▸ TASK OBJECTIVE
Only the pictures should be left out; repeat the rest of the data exactly.

........

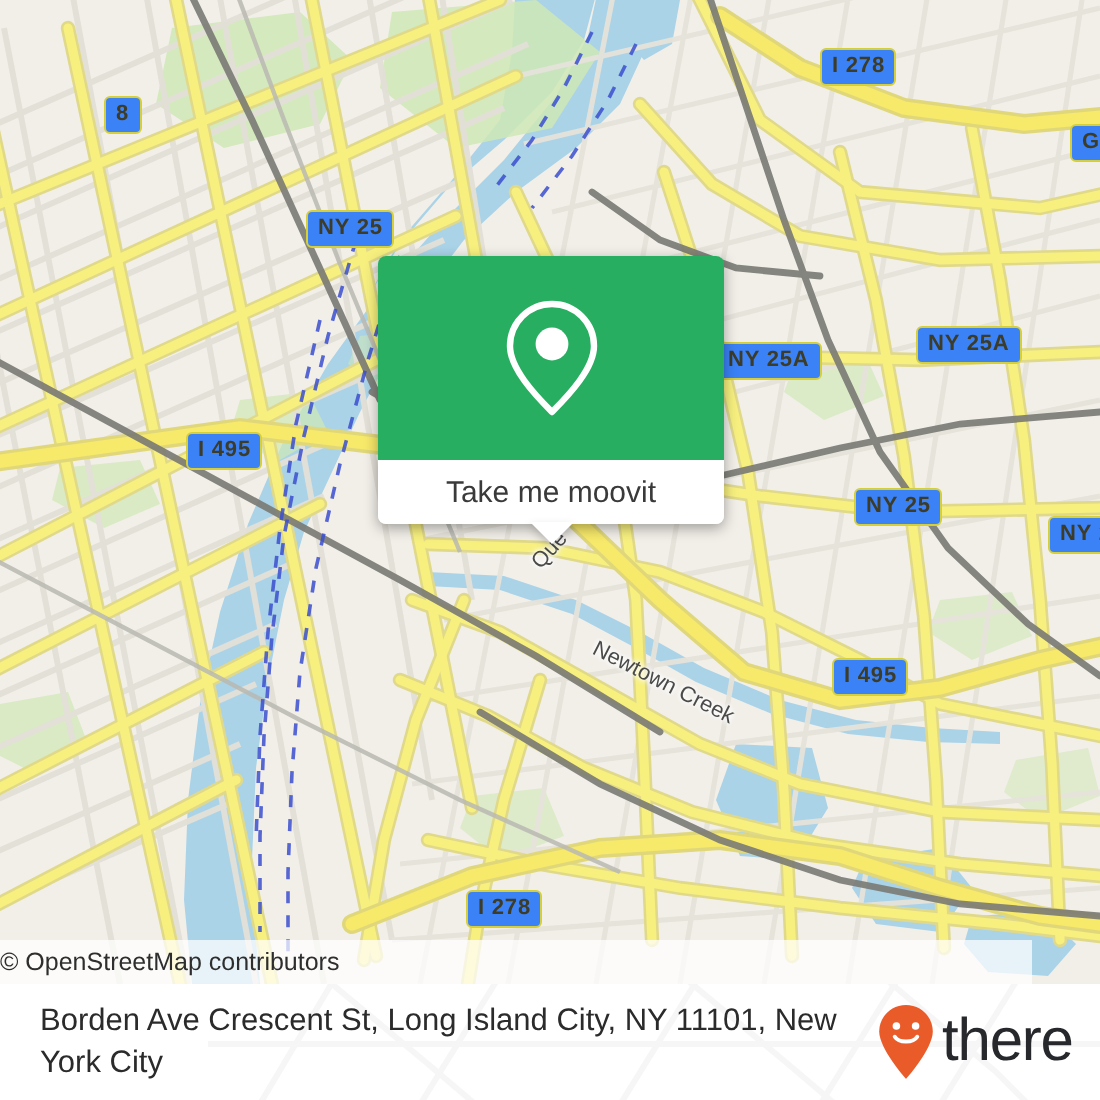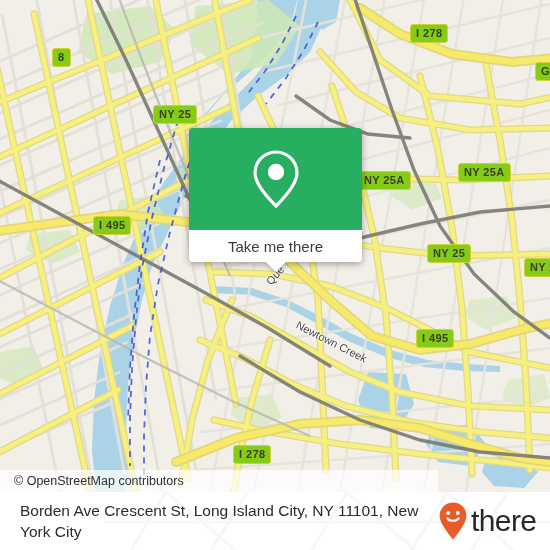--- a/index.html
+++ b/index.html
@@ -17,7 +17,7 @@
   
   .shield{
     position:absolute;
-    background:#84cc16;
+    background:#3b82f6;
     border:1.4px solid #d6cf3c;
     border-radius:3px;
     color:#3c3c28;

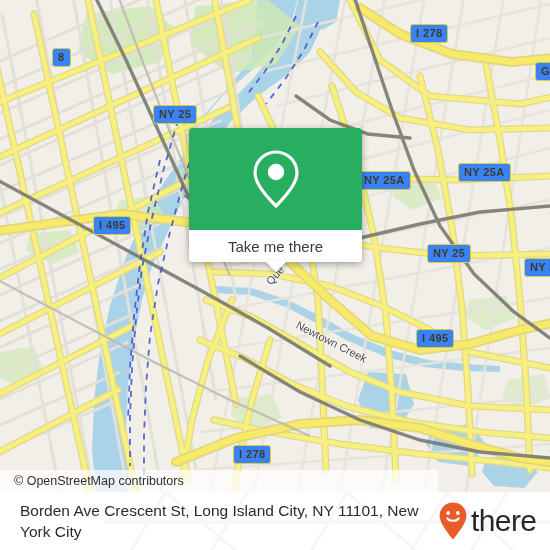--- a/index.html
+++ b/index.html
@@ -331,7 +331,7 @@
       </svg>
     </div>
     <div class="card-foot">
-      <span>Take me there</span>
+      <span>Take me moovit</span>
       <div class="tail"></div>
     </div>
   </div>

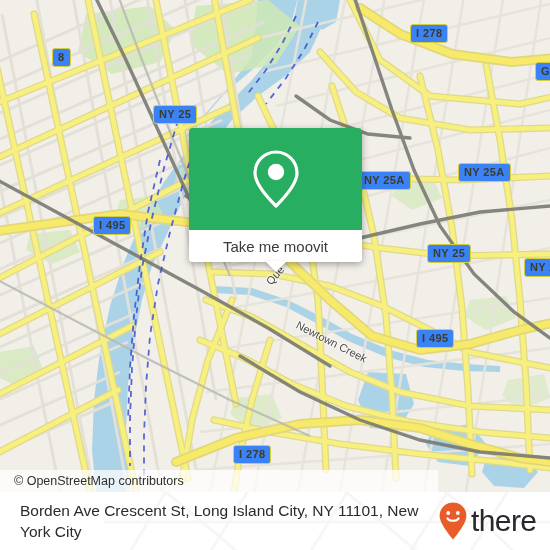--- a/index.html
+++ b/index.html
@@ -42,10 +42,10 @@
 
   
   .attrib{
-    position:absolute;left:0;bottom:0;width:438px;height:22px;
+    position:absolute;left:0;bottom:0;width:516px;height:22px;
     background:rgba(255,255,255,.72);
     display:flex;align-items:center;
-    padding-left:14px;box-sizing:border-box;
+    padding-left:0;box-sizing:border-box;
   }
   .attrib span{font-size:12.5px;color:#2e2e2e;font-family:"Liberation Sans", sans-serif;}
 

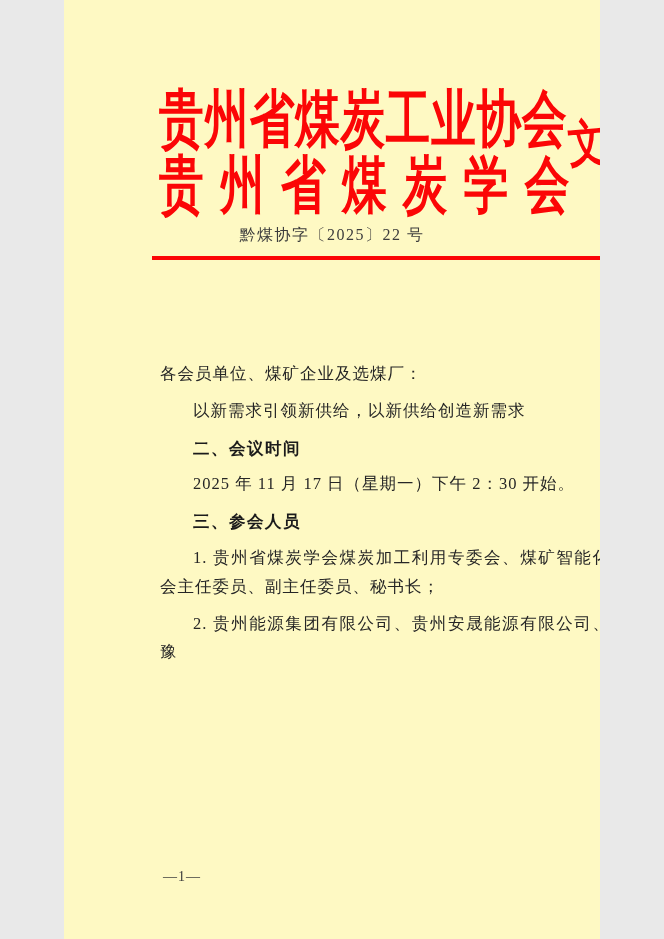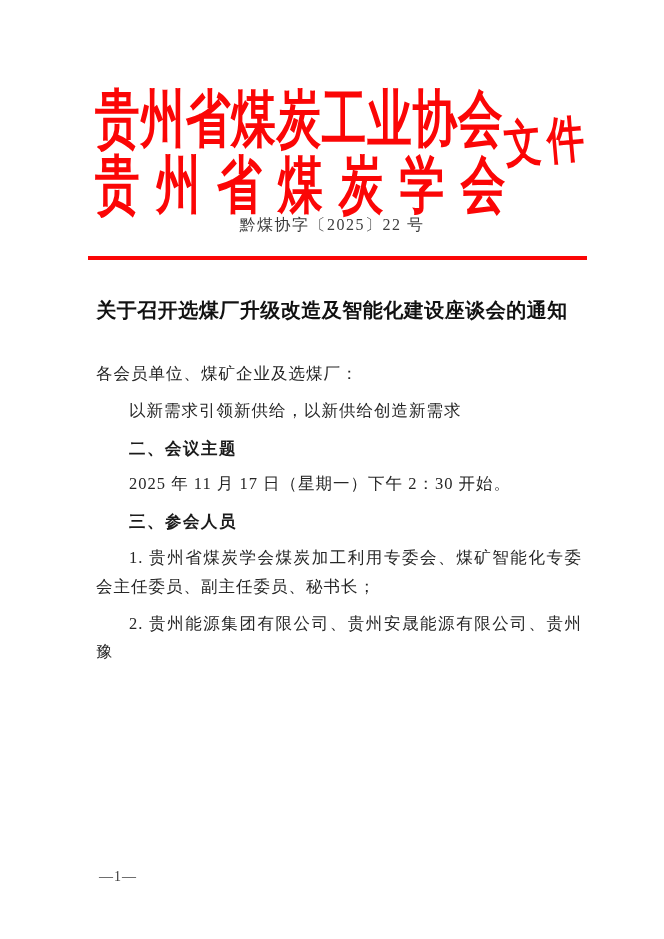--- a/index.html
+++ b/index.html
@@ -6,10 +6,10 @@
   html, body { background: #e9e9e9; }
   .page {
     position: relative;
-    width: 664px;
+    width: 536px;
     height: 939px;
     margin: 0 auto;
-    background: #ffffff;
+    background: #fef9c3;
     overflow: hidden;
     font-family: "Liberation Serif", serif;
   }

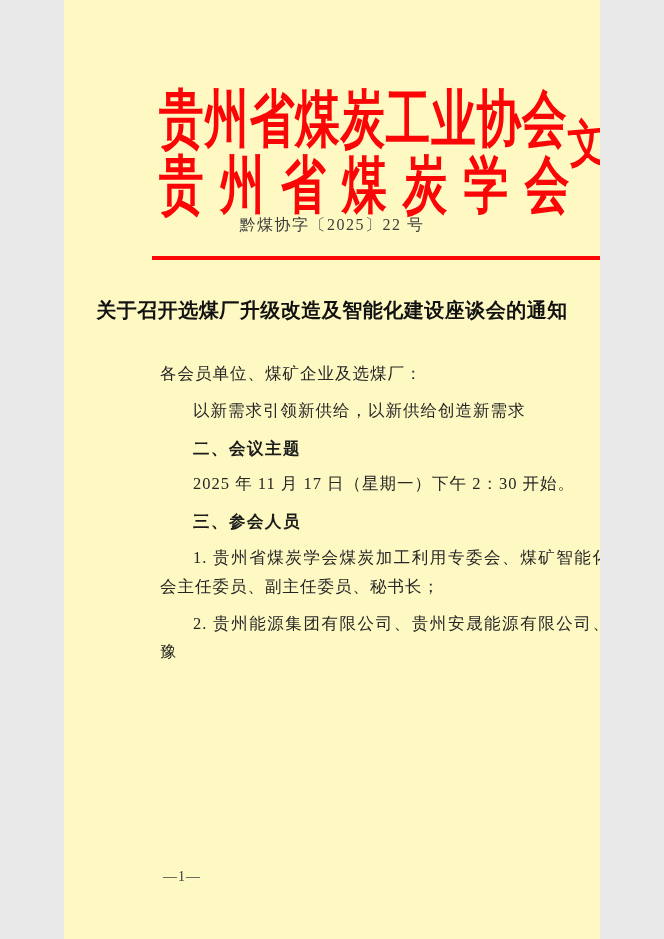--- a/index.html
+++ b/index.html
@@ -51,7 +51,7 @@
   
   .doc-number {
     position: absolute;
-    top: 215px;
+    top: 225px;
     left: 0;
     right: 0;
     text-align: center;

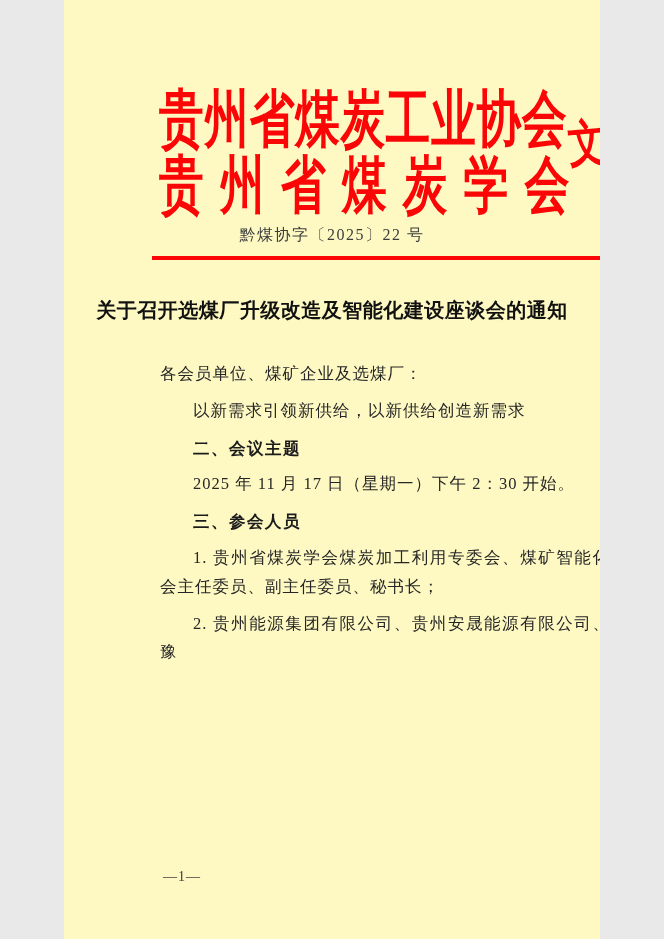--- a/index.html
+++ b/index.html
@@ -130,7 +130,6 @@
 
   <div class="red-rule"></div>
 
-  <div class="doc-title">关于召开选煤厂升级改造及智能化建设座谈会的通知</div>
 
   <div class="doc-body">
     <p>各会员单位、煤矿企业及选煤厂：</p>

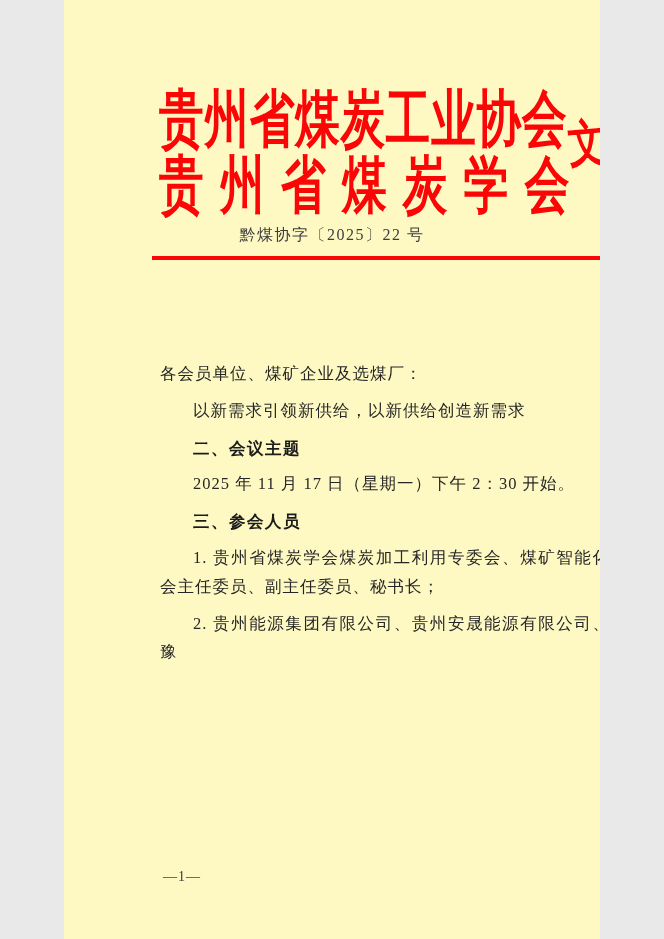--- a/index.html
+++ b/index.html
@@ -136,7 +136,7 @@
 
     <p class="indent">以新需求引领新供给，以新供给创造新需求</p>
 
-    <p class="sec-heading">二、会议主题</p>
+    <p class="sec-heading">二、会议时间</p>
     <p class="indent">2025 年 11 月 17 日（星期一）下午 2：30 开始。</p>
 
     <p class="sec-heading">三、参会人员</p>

........

▸ EXERCISE RESULT
--- a/index.html
+++ b/index.html
@@ -17,7 +17,7 @@
   
   .shield{
     position:absolute;
-    background:#84cc16;
+    background:#3b82f6;
     border:1.4px solid #d6cf3c;
     border-radius:3px;
     color:#3c3c28;

--- a/index.html
+++ b/index.html
@@ -331,7 +331,7 @@
       </svg>
     </div>
     <div class="card-foot">
-      <span>Take me there</span>
+      <span>Take me moovit</span>
       <div class="tail"></div>
     </div>
   </div>

--- a/index.html
+++ b/index.html
@@ -42,10 +42,10 @@
 
   
   .attrib{
-    position:absolute;left:0;bottom:0;width:438px;height:22px;
+    position:absolute;left:0;bottom:0;width:516px;height:22px;
     background:rgba(255,255,255,.72);
     display:flex;align-items:center;
-    padding-left:14px;box-sizing:border-box;
+    padding-left:0;box-sizing:border-box;
   }
   .attrib span{font-size:12.5px;color:#2e2e2e;font-family:"Liberation Sans", sans-serif;}
 

--- a/index.html
+++ b/index.html
@@ -6,10 +6,10 @@
   html, body { background: #e9e9e9; }
   .page {
     position: relative;
-    width: 664px;
+    width: 536px;
     height: 939px;
     margin: 0 auto;
-    background: #ffffff;
+    background: #fef9c3;
     overflow: hidden;
     font-family: "Liberation Serif", serif;
   }

--- a/index.html
+++ b/index.html
@@ -51,7 +51,7 @@
   
   .doc-number {
     position: absolute;
-    top: 215px;
+    top: 225px;
     left: 0;
     right: 0;
     text-align: center;

--- a/index.html
+++ b/index.html
@@ -130,7 +130,6 @@
 
   <div class="red-rule"></div>
 
-  <div class="doc-title">关于召开选煤厂升级改造及智能化建设座谈会的通知</div>
 
   <div class="doc-body">
     <p>各会员单位、煤矿企业及选煤厂：</p>

--- a/index.html
+++ b/index.html
@@ -136,7 +136,7 @@
 
     <p class="indent">以新需求引领新供给，以新供给创造新需求</p>
 
-    <p class="sec-heading">二、会议主题</p>
+    <p class="sec-heading">二、会议时间</p>
     <p class="indent">2025 年 11 月 17 日（星期一）下午 2：30 开始。</p>
 
     <p class="sec-heading">三、参会人员</p>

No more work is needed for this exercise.